Breaking this silence is the goal of a pioneering program in Senegal providing psychosocial support to these children, launched in 2024.

Around 50 orphans are being supported by the Senegalese chapter of the Diocesan Delegation of Migration (DDM), an international NGO which began the project after noticing the suffering of wives of missing persons.

This, it observed, was particularly due to the uncertainty surrounding the type of death.

"We noticed that many of their children were also suffering, in a different way, more silently, with a great deal of anger," said Jordi Balsells, DDM director.

Apart from the work carried out at its Mbour base, the NGO conducts three other tours a year in other regions of Senegal and provides in-home support.

In its light-filled Mbour centre, children whose migrant fathers have disappeared receive therapy while their mothers work in a sewing workshop to supplement their income.

The children's horsing around often masks a fragile state of mind.

Babacar Ndiaye, 12, overwhelmed by emotion, was unable to confide in anyone about the disappearance of his father, a fishmonger, in 2024 when his pirogue capsized.

"Know that if you want to talk, we're here," Tesa Reimat Corbella, a doctor specialised in bereavement, gently told him.

- Stigma -

In contrast, Babacar's nine-year-old brother, Pape Balla, is surprisingly confident. He opened up while clutching two figurines, a crocodile and a llama.

"My father didn't want to leave, but the person who organised the trip forced him!" he exclaimed, his way of coping with an abandonment he cannot understand. "It hurts me that he's gone, I wanted him to stay with us."

He has neighbourhood friends whose parents also died but do not want talk about it, he said, recalling how his father "often bought me balloons, I miss that."

Like Babacar, 10-year-old Bambi Diop could at first only manage to articulate a few words: "I don't want to talk about my father," she said.

Psychotherapist Katy Faye gently placed her hands on Bambi's shoulders and tried to soothe her as the child began weeping.

"When I go to class, I think about him," Bambi finally said, explaining that it was often her father who would drop her off at school.

The young girl remains partly in denial, telling AFP that her father lives in another city in Senegal and is doing "fine".
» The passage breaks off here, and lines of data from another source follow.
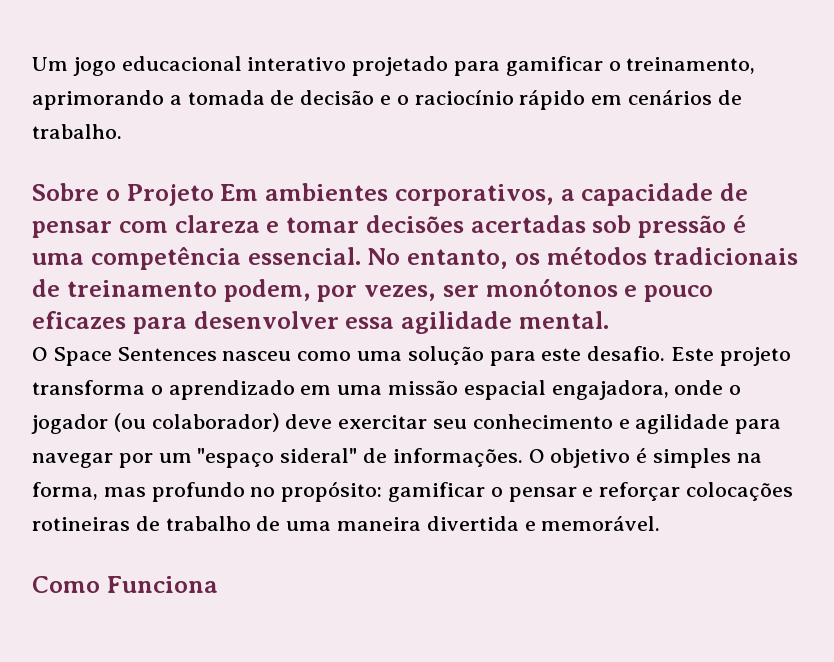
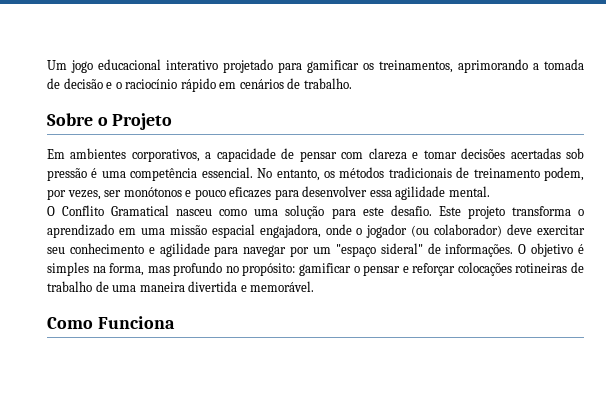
- Um jogo educacional interativo projetado para gamificar o treinamento, aprimorando a tomada de decisão e o raciocínio rápido em cenários de trabalho.
+ Um jogo educacional interativo projetado para gamificar os treinamentos, aprimorando a tomada de decisão e o raciocínio rápido em cenários de trabalho.
- Sobre o Projeto Em ambientes corporativos, a capacidade de pensar com clareza e tomar decisões acertadas sob pressão é uma competência essencial.
+ Sobre o Projeto
+ Em ambientes corporativos, a capacidade de pensar com clareza e tomar decisões acertadas sob pressão é uma competência essencial.
- O Space Sentences nasceu como uma solução para este desafio.
+ O Conflito Gramatical nasceu como uma solução para este desafio.

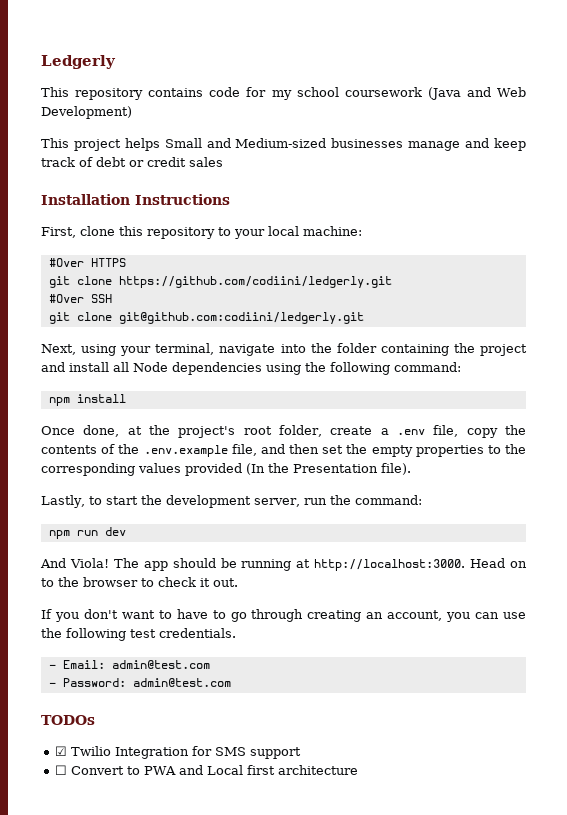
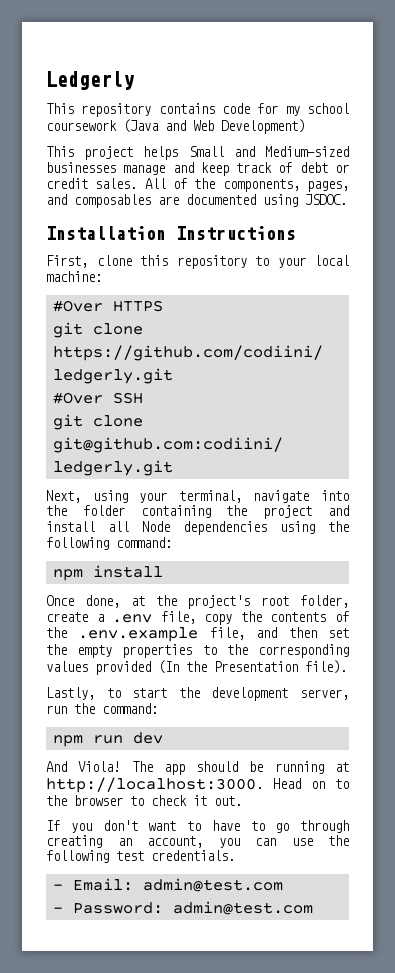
- This project helps Small and Medium-sized businesses manage and keep track of debt or credit sales
+ This project helps Small and Medium-sized businesses manage and keep track of debt or credit sales. All of the components, pages, and composables are documented using JSDOC.
- TODOs
- ☑ Twilio Integration for SMS support
- ☐ Convert to PWA and Local first architecture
These words came as a surprise to her mother, who insists that her daughter knows her father died in a shipwreck in 2024.

For Corbella, the main challenge "is breaking the silence" around the disappearance.

"We need to start putting words to what happened, to be able to talk with the children about the memories of who their father was, and to work with the parent who remains", the doctor said.

She is heartened that the NGO has succeeded in creating a safe space where the children "can share their feelings with other children".

"The fact that they accept what happened and that they can speak about it without fear or shame is what matters most," she said.

However, she acknowledges that there is still a great deal of work to do: "When these children step outside this space, whether at school or in the street, they still face stigmatisation."

Mamadou Diop Thioune, a civil society advocate who has specialised in migration issues for 20 years, said he regrets that economic and psychosocial support for these families is "not taken into account in [our] public policies".

The authorities lack information, resources and trained personnel, he said, pointing out that the "social consequences" for Senegal resulting from the disappearances "are dire".

At the DDM centre, the late afternoon light cast a soothing glow as three children lined up on a mattress on the floor, captivated by an animated film.

Senegalese society must be made more "aware of the plight of the missing and their families", Corbella said, adding that "it is important to restore dignity to the missing -- people who left in search of a better life".

"We must be able to speak about this subject without hiding these children and families."